Granddaddy Byrd glowered in Cissy’s direction. “Hell,” he said, “you can’t just waltz back into Cayro and think you gonna get what you want. An’t a soul in this county thinks you got any right to those girls. Not a soul.”
He got to his feet slowly, straightening up as if in pain, and grunted again once he was standing.
“You won’t help me?” she said, so softly he could have pretended not to hear.
“No.” He stopped. Without looking back, he spoke again. “You go talk to the Windsors. They’re the ones you should go see. You get down on your knees and tell those girls what you been doing all these years. Don’t tell me.”

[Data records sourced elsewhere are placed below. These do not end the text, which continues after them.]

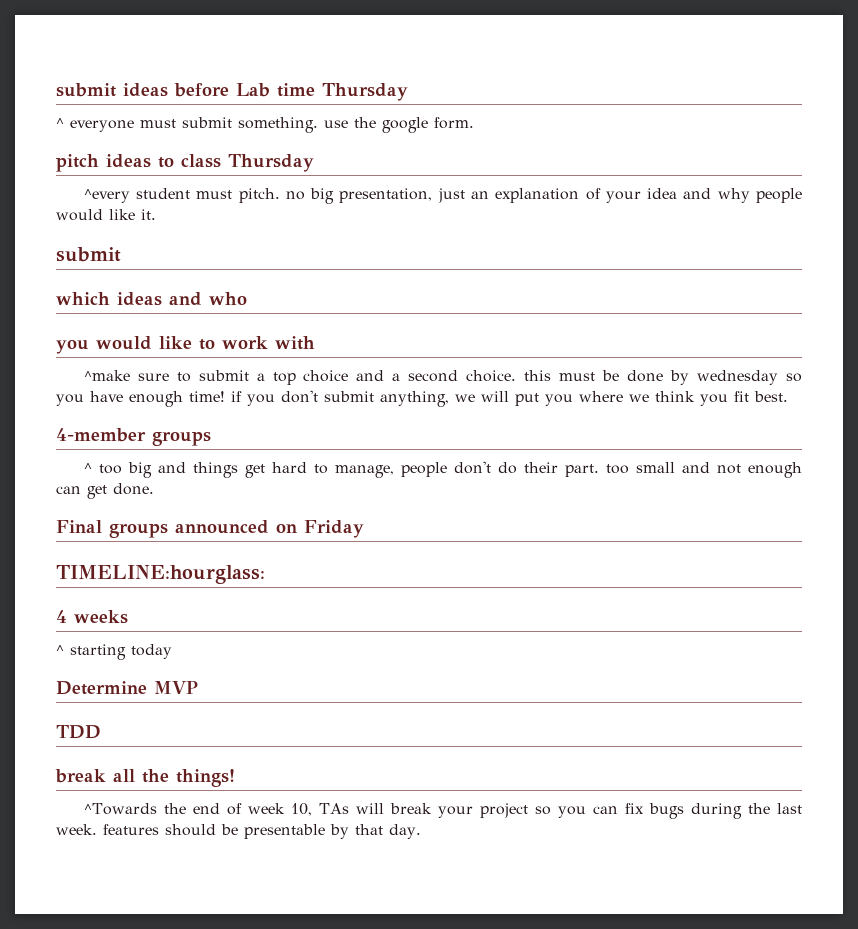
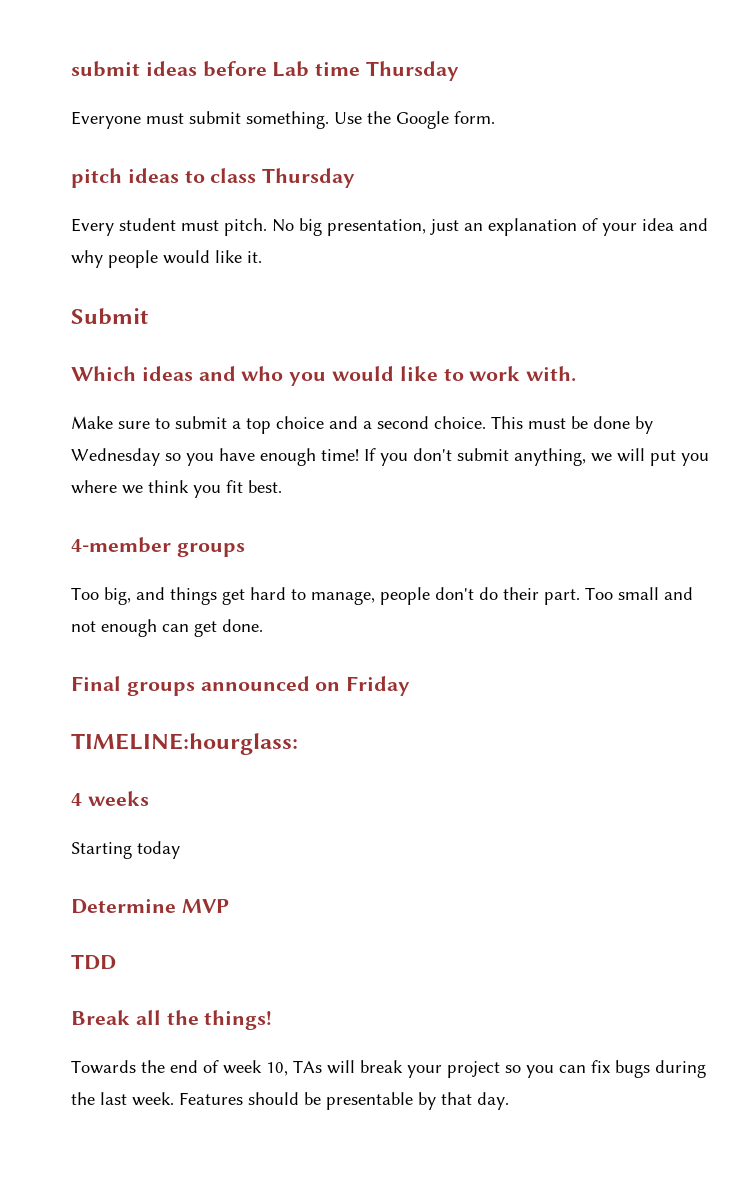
[56,118,134,132] ^ everyone -> [71,111,141,129] Everyone
[324,117,428,133] use the google -> [334,111,449,129] Use the Google
[83,189,130,203] ^every -> [71,218,114,236] Every
[285,191,305,200] no -> [272,219,294,232] No
[56,247,121,262] [56,292,110,305] submit // which -> [71,308,148,325] [71,366,136,381] Submit // Which
(247, 298) // -> (284, 373) none
[275,336,315,350] [83,370,130,381] with // ^make -> [526,366,577,382] [71,416,113,429] with. // Make
[524,370,552,381] this -> [491,416,523,429] This
[697,370,779,385] wednesday -> [71,448,160,466] Wednesday
[231,391,242,402] if -> [364,448,376,461] If
[83,462,152,478] ^ too big -> [71,587,131,605] Too big,
[605,464,629,474] too -> [585,587,613,600] Too
[56,644,126,660] ^ starting -> [71,842,132,859] Starting
[55,769,106,783] break -> [71,1010,130,1025] Break
[83,803,157,815] ^Towards -> [71,1060,136,1074] Towards
[103,824,159,835] features -> [179,1092,243,1105] Features

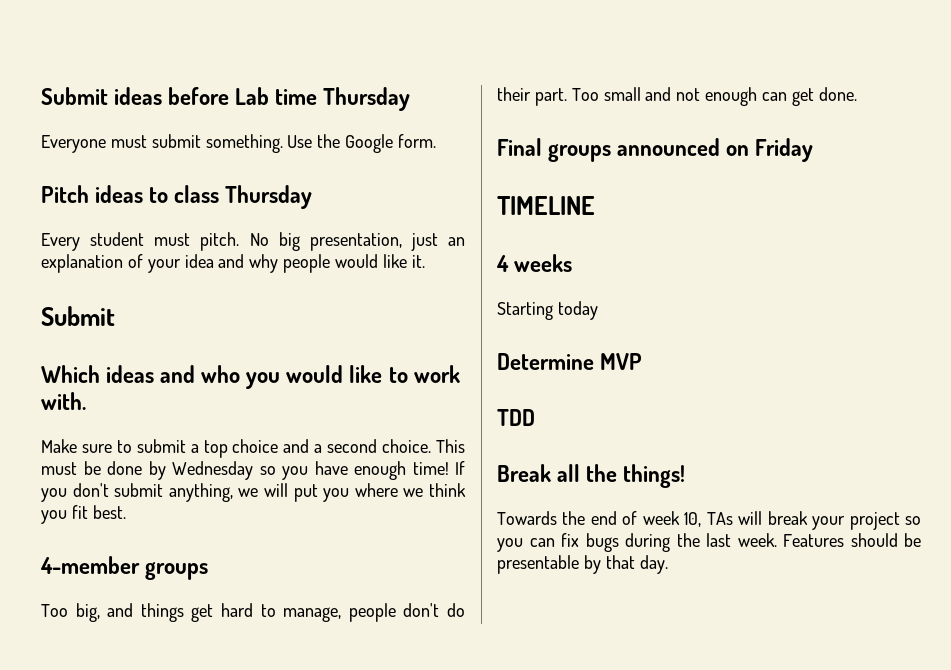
[71,61,140,77] submit -> [41,87,108,105] Submit
[71,168,122,188] pitch -> [41,185,89,203] Pitch
[71,733,298,755] TIMELINE:hourglass: -> [497,196,595,215] TIMELINE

Cissy gritted her teeth and took up a rock. Delia sat rocking as Granddaddy Byrd went across the porch and through the door. If she hadn’t been so angry at Delia herself, Cissy might have run after him, thrown herself at the old man, and screamed out all the pain she could feel growing in Delia’s body.
“Cissy. We got to get going.” Delia stood up abruptly and headed for the Datsun.
Cissy ground a line of ants into the hot tar surface of the old driveway, tossed the rock aside, and followed Delia to the car.
Chapter 4
About the time Delia left Granddaddy Byrd’s house, Marjolene Thomasina Jackson was pulling into the driveway of her newly ex-husband Paul’s house. Six carloads had shifted M.T.’s property to her own new place near the high school. There were a few dishes and curtains left, but it was the delphiniums that drew her back, the cut and prepared seedlings and the box of garden gear beside them.
“Curtains and dishes are easy to replace,” she told her sister Sally, “but damned if I’m leaving my rootstock to Paul and whatever he’s gonna bring in.”